Я бродил там около двух часов, как безумный, между гуляющими, среди деревьев и статуй. Вернувшись домой, я встретил у ворот слугу, которого послали за доктором: с Полиной случился новый приступ, после которого она начала бредить. На этот раз я не выдержал, бросился в ее комнату, опустился на колени и взял ее руку, свесившуюся с постели. Дыхание ее было тяжелым и прерывистым, глаза закрыты, бессвязные и бессмысленные слова вылетали из ее уст. Вошел доктор.

– Вы не сдержали свое слово! – строго сказал он.

– Увы! Она не узнает меня! – в отчаянии воскликнул я.

Однако при звуках моего голоса ее рука задрожала. Я уступил свое место доктору; он подошел к постели, пощупал пульс и объявил, что необходимо второе кровопускание. Но, несмотря на проведенную процедуру, лихорадка все усиливалась, и к вечеру у Полины началась белая горячка.

В продолжение восьми суток она была в бреду, не узнавала никого, думала, что ее преследуют, и беспрестанно звала на помощь. Потом болезнь начала терять свою силу; за жутким бредом последовали совершенная слабость и истощение.
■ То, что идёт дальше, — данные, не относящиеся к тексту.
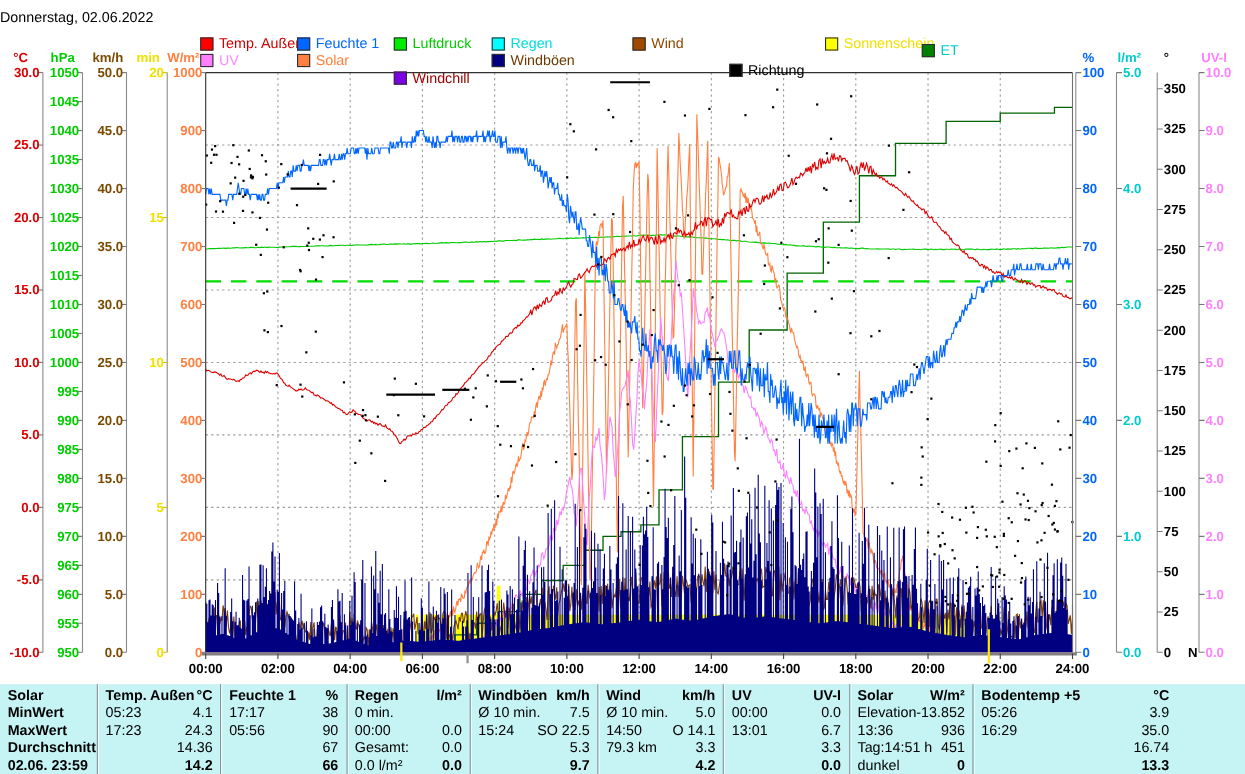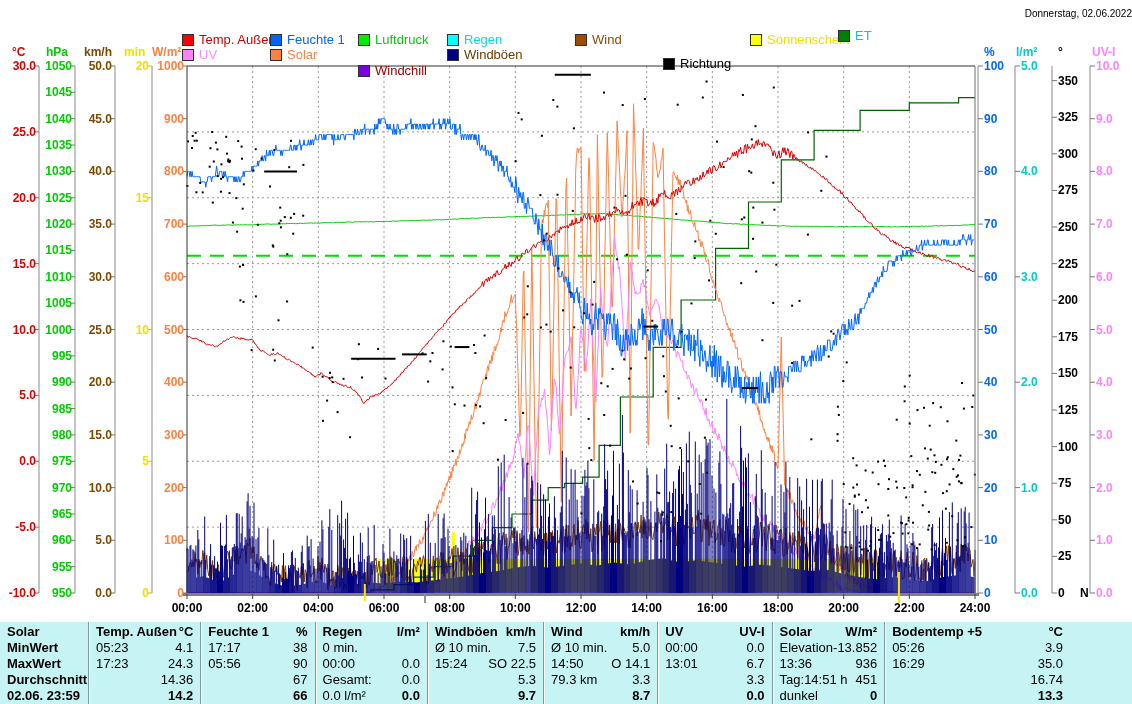--- a/index.html
+++ b/index.html
@@ -6,7 +6,7 @@
   body{width:1132px;height:704px;font-family:"Liberation Sans",sans-serif;overflow:hidden;position:relative;}
   #app{position:relative;width:1132px;height:704px;}
   #chart-svg{position:absolute;left:0;top:0;}
-  #page-title{position:absolute;left:0;top:8px;width:1132px;text-align:right;font-size:10px;color:#000;}
+  #page-title{position:absolute;left:0;top:8px;width:1132px;text-align:left;font-size:13px;color:#000;}
   .legend-item{position:absolute;height:13px;display:flex;align-items:center;gap:5px;font-size:13px;white-space:nowrap;}
   .legend-box{width:10px;height:10px;border:1px solid #303030;flex:0 0 auto;}
   .annotation{position:absolute;top:625px;height:15px;display:flex;align-items:center;gap:11px;font-size:13px;color:#000;white-space:nowrap;}

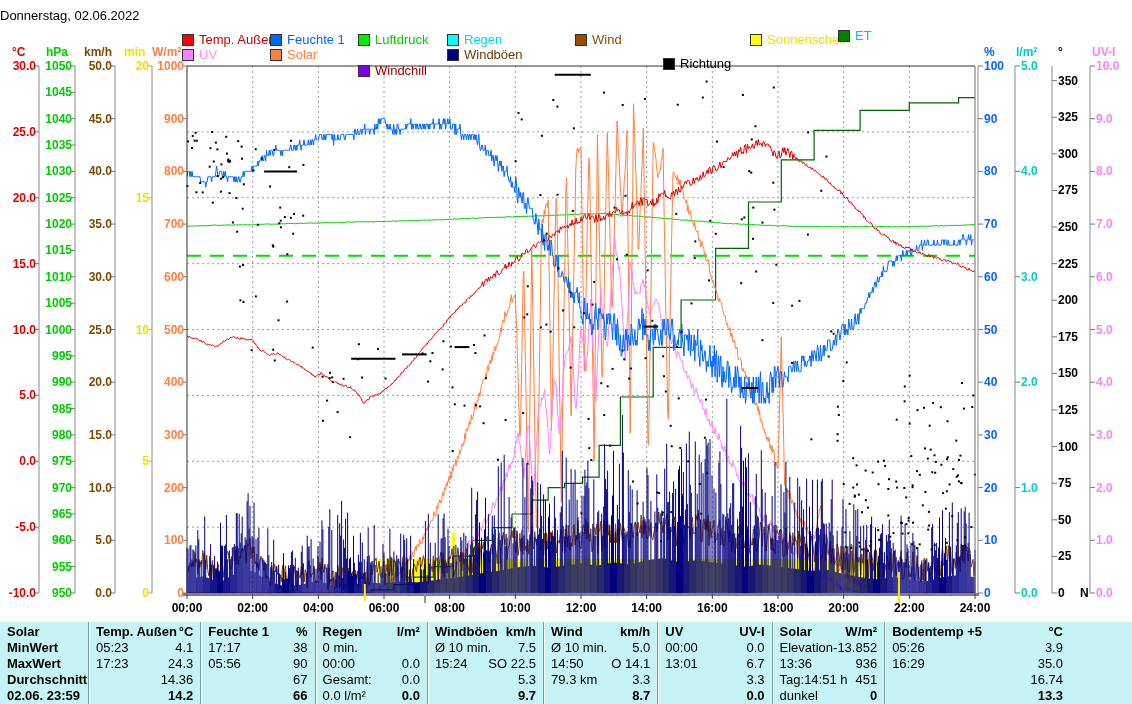--- a/index.html
+++ b/index.html
@@ -686,7 +686,7 @@
         <span class="legend-box" style="background: rgb(255, 255, 0);"></span>
         <span style="color: rgb(240, 224, 0);">Sonnenschein</span>
       </div>
-      <div class="legend-item" style="left: 838px; top: 29px;">
+      <div class="legend-item" style="left: 838px; top: 39px;">
         <span class="legend-box" style="background: rgb(0, 128, 0);"></span>
         <span style="color: rgb(0, 204, 204);">ET</span>
       </div>

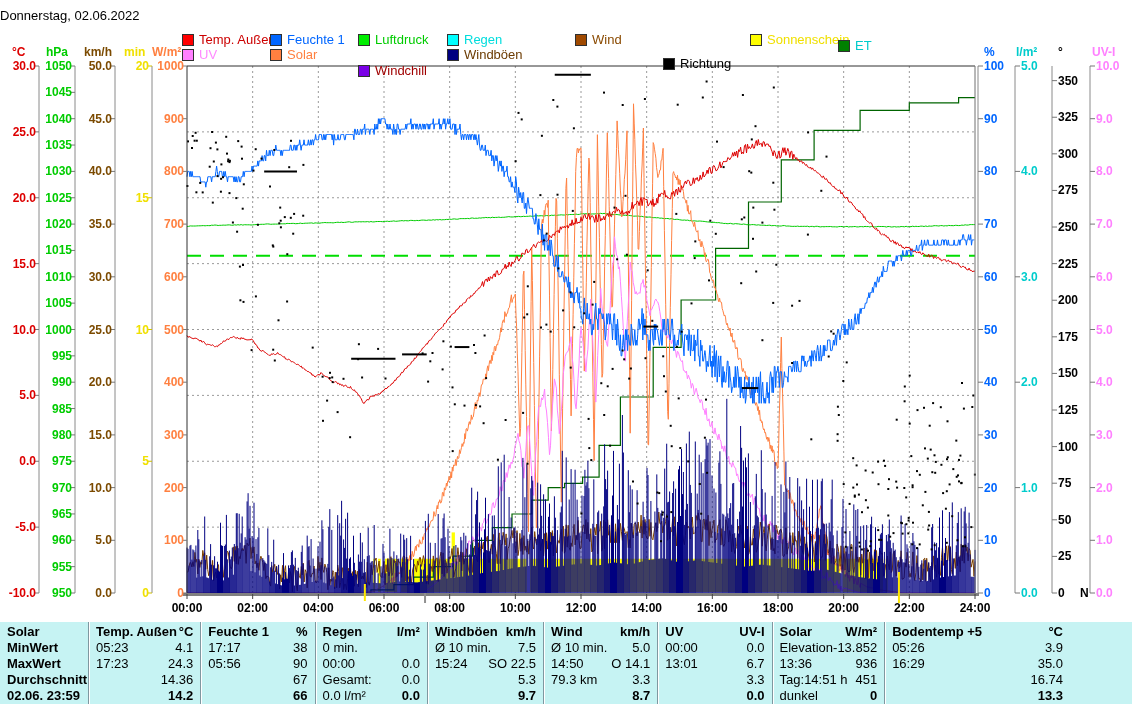--- a/index.html
+++ b/index.html
@@ -855,7 +855,7 @@
         </div>
         <div class="tcell">
           <span></span>
-          <span class="tbold">8.7</span>
+          <span class="tbold">4.2</span>
         </div>
       </div>
       <div class="tcol" style="width: 118px;">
Наконец, на девятое утро, открыв глаза, она узнала меня и назвала по имени. Невозможно описать, что происходило тогда во мне: я бросился на колени, положил голову на ее постель и заплакал, как ребенок. В эту минуту вошел доктор и, боясь, что Полина может переволноваться снова, приказал мне выйти. Я воспротивился ему, но Полина сжала мне руку и произнесла нежным голосом:

– Идите!

Я повиновался. Уже восемь суток я не смыкал глаз, сидя у ее постели, но теперь, успокоившись, тотчас погрузился в сон, в котором нуждался так же, как и она.